Terlebih yang digigit adalah ‘daging keyakinan atau daging kesucian agama’ yang diperoleh melalui refleksi lama dan mendalam, dia seperti darah dalam tubuh. Jangan sekali mengusik keyakinan dan kesucian agama jika tidak ingin ditepuk seperti Parman menepuk nyamuk.
Mengapa menggunakan tamsil nyamuk? Sebab Allah SWT tidak sungkan memberikan perumpamaan dengan menggunakan seekor nyamuk.
إِنَّ اللهَ لاَ يَسْتَحْيِي أَنْ يَضْرِبَ مَثَلاً مَا بَعُوضَةً فَمَا فَوْقَهَا فَأَمَّا الَّذِينَ ءَامَنُوا فَيَعْلَمُونَ أَنَّهُ الْحَقُّ مِنْ رَبِّهِمْ وَأَمَّا الَّذِينَ كَفَرُوا فَيَقُولُونَ مَاذَا أَرَادَ اللهُ بِهَذَا مَثَلاً يُضِلُّ بِهِ كَثِيرًا وَيَهْدِي بِهِ كَثِيرًا وَمَا يُضِلُّ بِهِ إِلاَّالْفَاسِقِينَ.
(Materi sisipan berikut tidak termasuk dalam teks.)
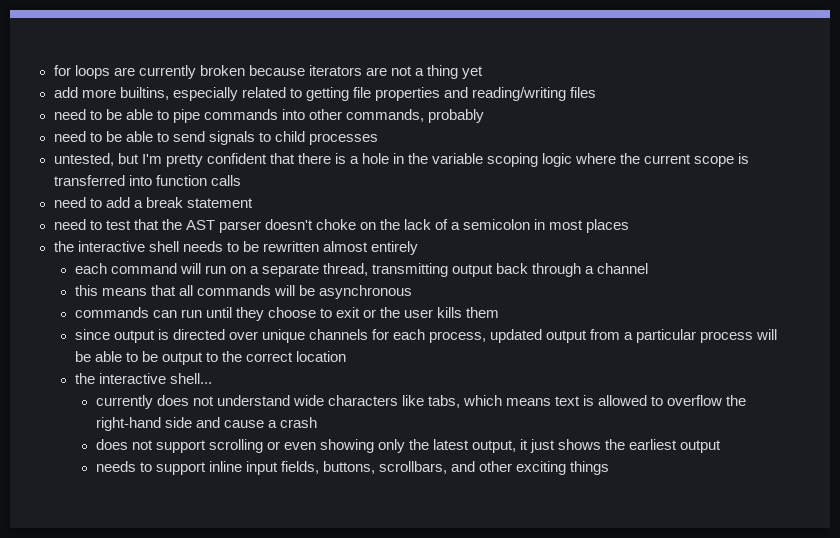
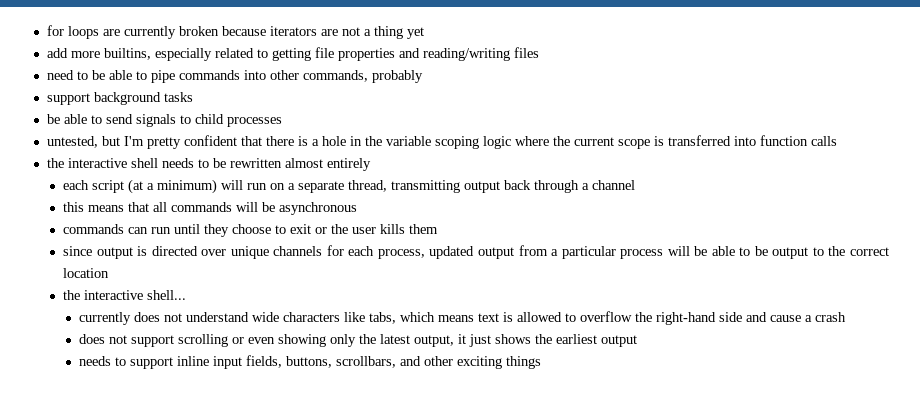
- need to be able to send signals to child processes
+ support background tasks
+ be able to send signals to child processes
- need to add a break statement
- need to test that the AST parser doesn't choke on the lack of a semicolon in most places
- each command will run on a separate thread, transmitting output back through a channel
+ each script (at a minimum) will run on a separate thread, transmitting output back through a channel

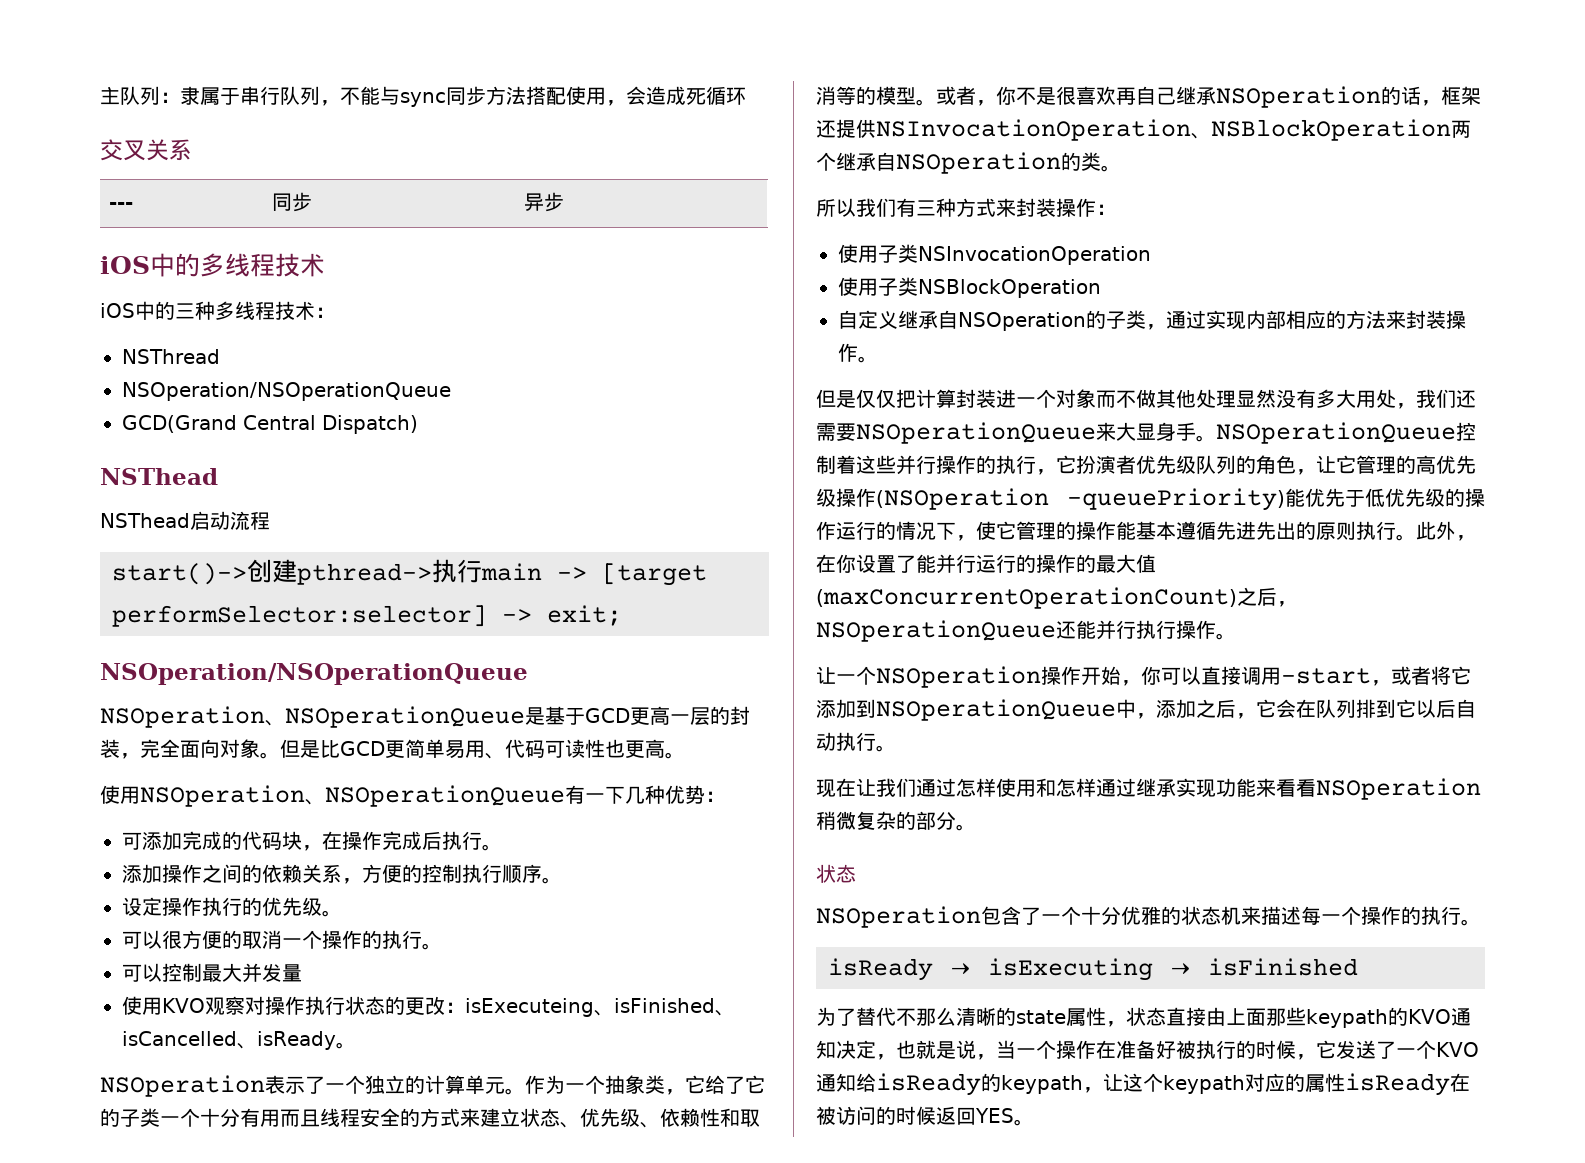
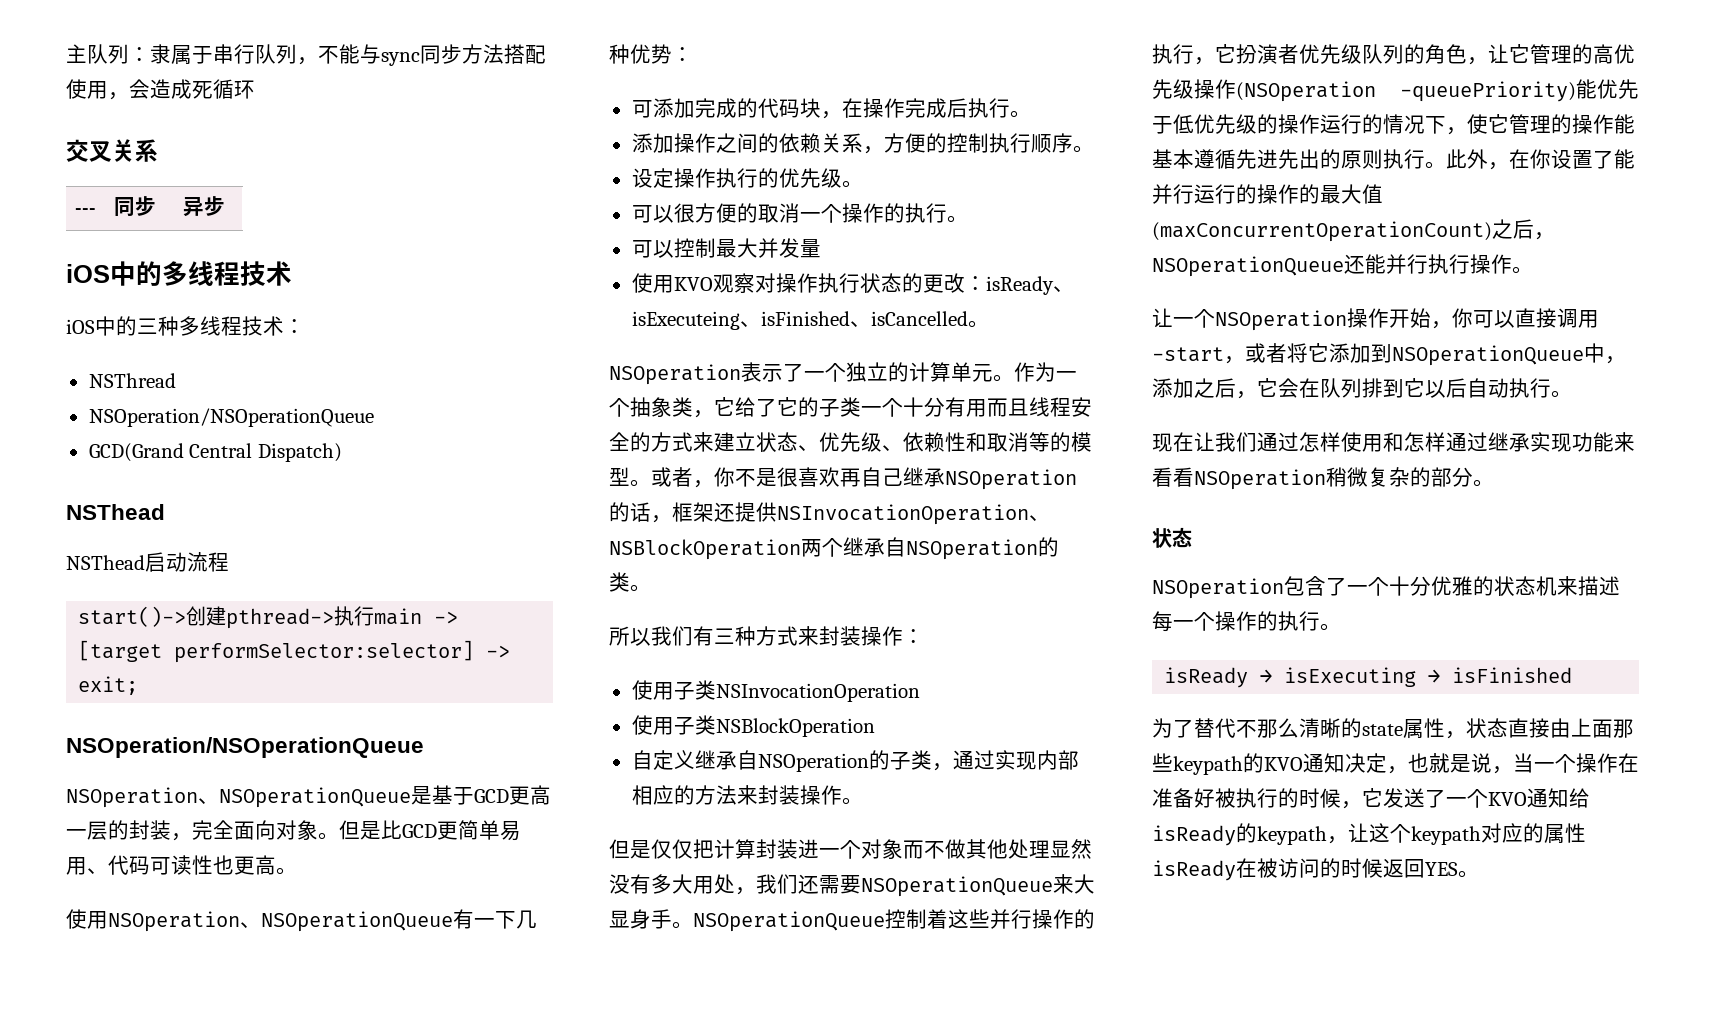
- 使用KVO观察对操作执行状态的更改：isExecuteing、isFinished、isCancelled、isReady。
+ 使用KVO观察对操作执行状态的更改：isReady、isExecuteing、isFinished、isCancelled。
Artinya: Sesungguhnya Allah tiada segan membuat perumpamaan berupa nyamuk atau yang lebih rendah dari itu. Adapun orang-orang yang beriman, maka mereka yakin bahwa perumpamaan itu benar dari Tuhan mereka, tetapi mereka yang kafir mengatakan: “Apakah maksud Allah menjadikan ini untuk perumpamaan?” Dengan perumpamaan itu banyak orang yang disesatkan Allah, dan dengan perumpamaan itu (pula) banyak orang yang diberi-Nya petunjuk. Dan tidak ada yang disesatkan Allah kecuali orang-orang yang fasik. (QS 2:26).